===== Records for this exercise
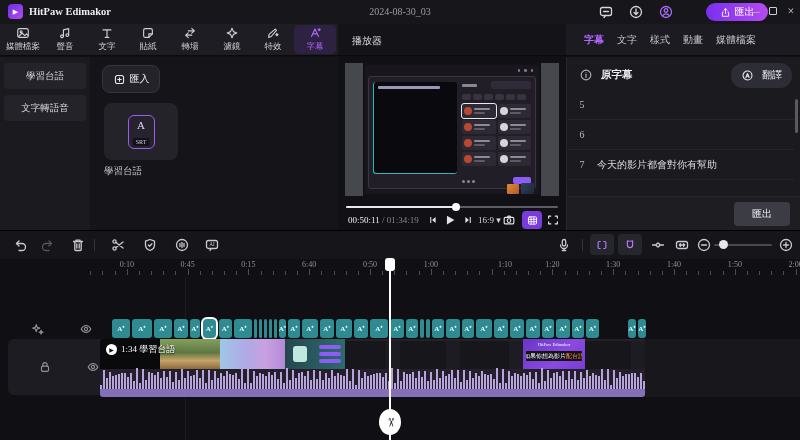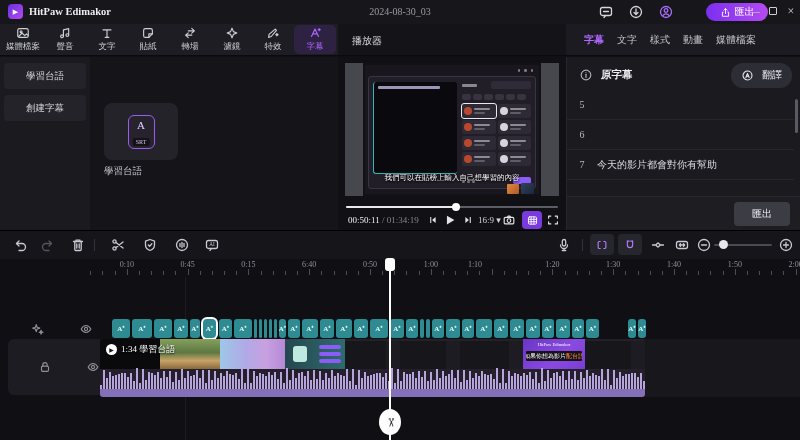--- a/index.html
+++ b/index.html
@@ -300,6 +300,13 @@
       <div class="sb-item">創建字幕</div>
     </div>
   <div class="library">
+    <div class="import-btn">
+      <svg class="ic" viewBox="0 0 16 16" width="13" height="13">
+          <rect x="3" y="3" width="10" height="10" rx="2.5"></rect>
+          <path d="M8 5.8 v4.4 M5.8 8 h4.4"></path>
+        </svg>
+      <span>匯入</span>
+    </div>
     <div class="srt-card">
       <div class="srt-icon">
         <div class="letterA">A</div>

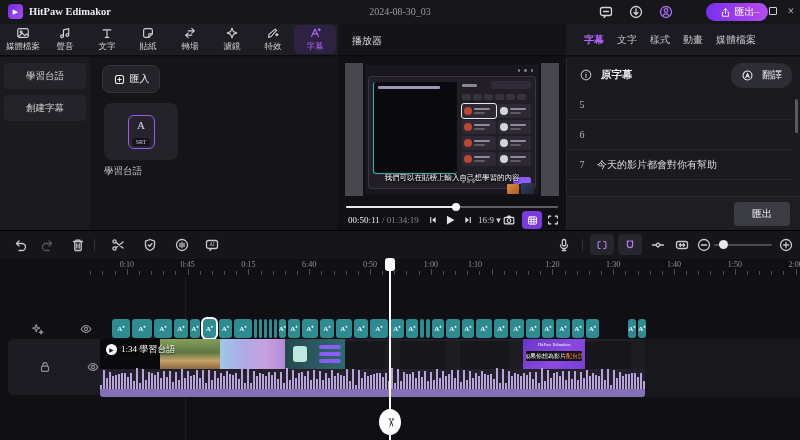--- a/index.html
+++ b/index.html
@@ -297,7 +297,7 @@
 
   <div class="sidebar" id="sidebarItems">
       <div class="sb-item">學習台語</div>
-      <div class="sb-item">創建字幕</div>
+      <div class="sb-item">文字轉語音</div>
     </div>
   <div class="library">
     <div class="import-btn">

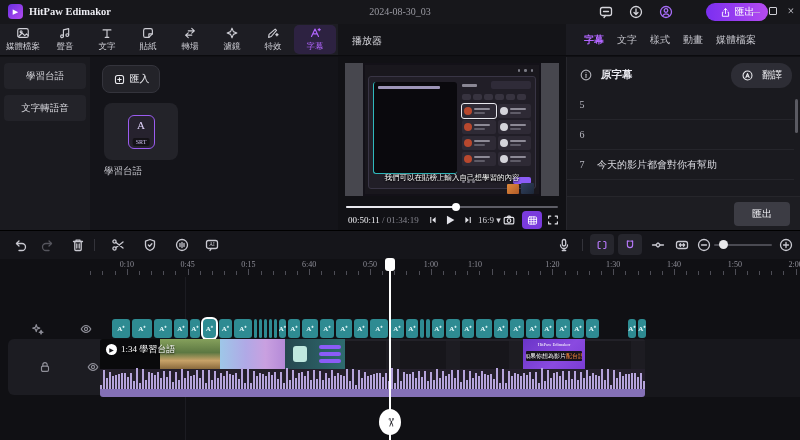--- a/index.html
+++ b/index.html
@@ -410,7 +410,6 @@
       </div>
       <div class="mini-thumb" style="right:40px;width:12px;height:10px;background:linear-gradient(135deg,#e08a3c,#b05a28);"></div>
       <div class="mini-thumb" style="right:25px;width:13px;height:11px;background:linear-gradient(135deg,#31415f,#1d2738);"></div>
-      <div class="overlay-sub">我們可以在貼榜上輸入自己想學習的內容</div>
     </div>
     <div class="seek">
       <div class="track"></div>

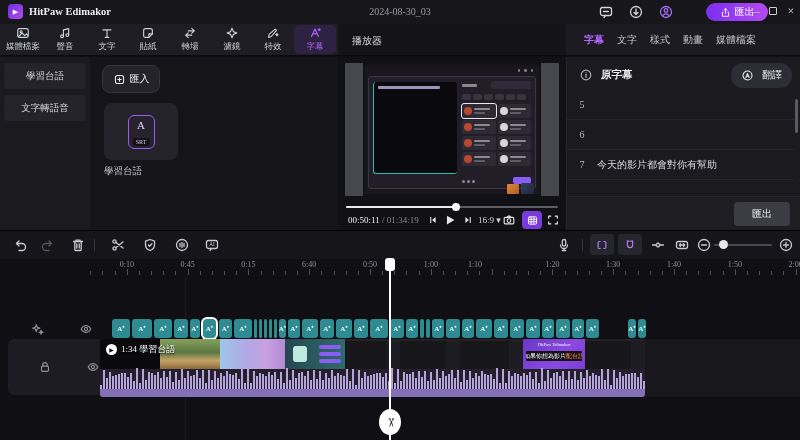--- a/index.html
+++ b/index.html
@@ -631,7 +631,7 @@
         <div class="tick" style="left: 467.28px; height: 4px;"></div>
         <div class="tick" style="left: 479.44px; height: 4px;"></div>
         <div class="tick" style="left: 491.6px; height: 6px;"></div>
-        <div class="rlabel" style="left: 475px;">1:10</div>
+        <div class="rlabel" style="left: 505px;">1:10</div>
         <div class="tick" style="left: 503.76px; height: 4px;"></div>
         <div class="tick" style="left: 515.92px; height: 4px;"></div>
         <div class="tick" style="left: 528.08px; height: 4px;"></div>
==========
:: Task ::
Return an exact transcription of the material, with its pictures left out.

:: Written response ::
--- a/index.html
+++ b/index.html
@@ -300,6 +300,13 @@
       <div class="sb-item">創建字幕</div>
     </div>
   <div class="library">
+    <div class="import-btn">
+      <svg class="ic" viewBox="0 0 16 16" width="13" height="13">
+          <rect x="3" y="3" width="10" height="10" rx="2.5"></rect>
+          <path d="M8 5.8 v4.4 M5.8 8 h4.4"></path>
+        </svg>
+      <span>匯入</span>
+    </div>
     <div class="srt-card">
       <div class="srt-icon">
         <div class="letterA">A</div>

--- a/index.html
+++ b/index.html
@@ -297,7 +297,7 @@
 
   <div class="sidebar" id="sidebarItems">
       <div class="sb-item">學習台語</div>
-      <div class="sb-item">創建字幕</div>
+      <div class="sb-item">文字轉語音</div>
     </div>
   <div class="library">
     <div class="import-btn">

--- a/index.html
+++ b/index.html
@@ -410,7 +410,6 @@
       </div>
       <div class="mini-thumb" style="right:40px;width:12px;height:10px;background:linear-gradient(135deg,#e08a3c,#b05a28);"></div>
       <div class="mini-thumb" style="right:25px;width:13px;height:11px;background:linear-gradient(135deg,#31415f,#1d2738);"></div>
-      <div class="overlay-sub">我們可以在貼榜上輸入自己想學習的內容</div>
     </div>
     <div class="seek">
       <div class="track"></div>

--- a/index.html
+++ b/index.html
@@ -631,7 +631,7 @@
         <div class="tick" style="left: 467.28px; height: 4px;"></div>
         <div class="tick" style="left: 479.44px; height: 4px;"></div>
         <div class="tick" style="left: 491.6px; height: 6px;"></div>
-        <div class="rlabel" style="left: 475px;">1:10</div>
+        <div class="rlabel" style="left: 505px;">1:10</div>
         <div class="tick" style="left: 503.76px; height: 4px;"></div>
         <div class="tick" style="left: 515.92px; height: 4px;"></div>
         <div class="tick" style="left: 528.08px; height: 4px;"></div>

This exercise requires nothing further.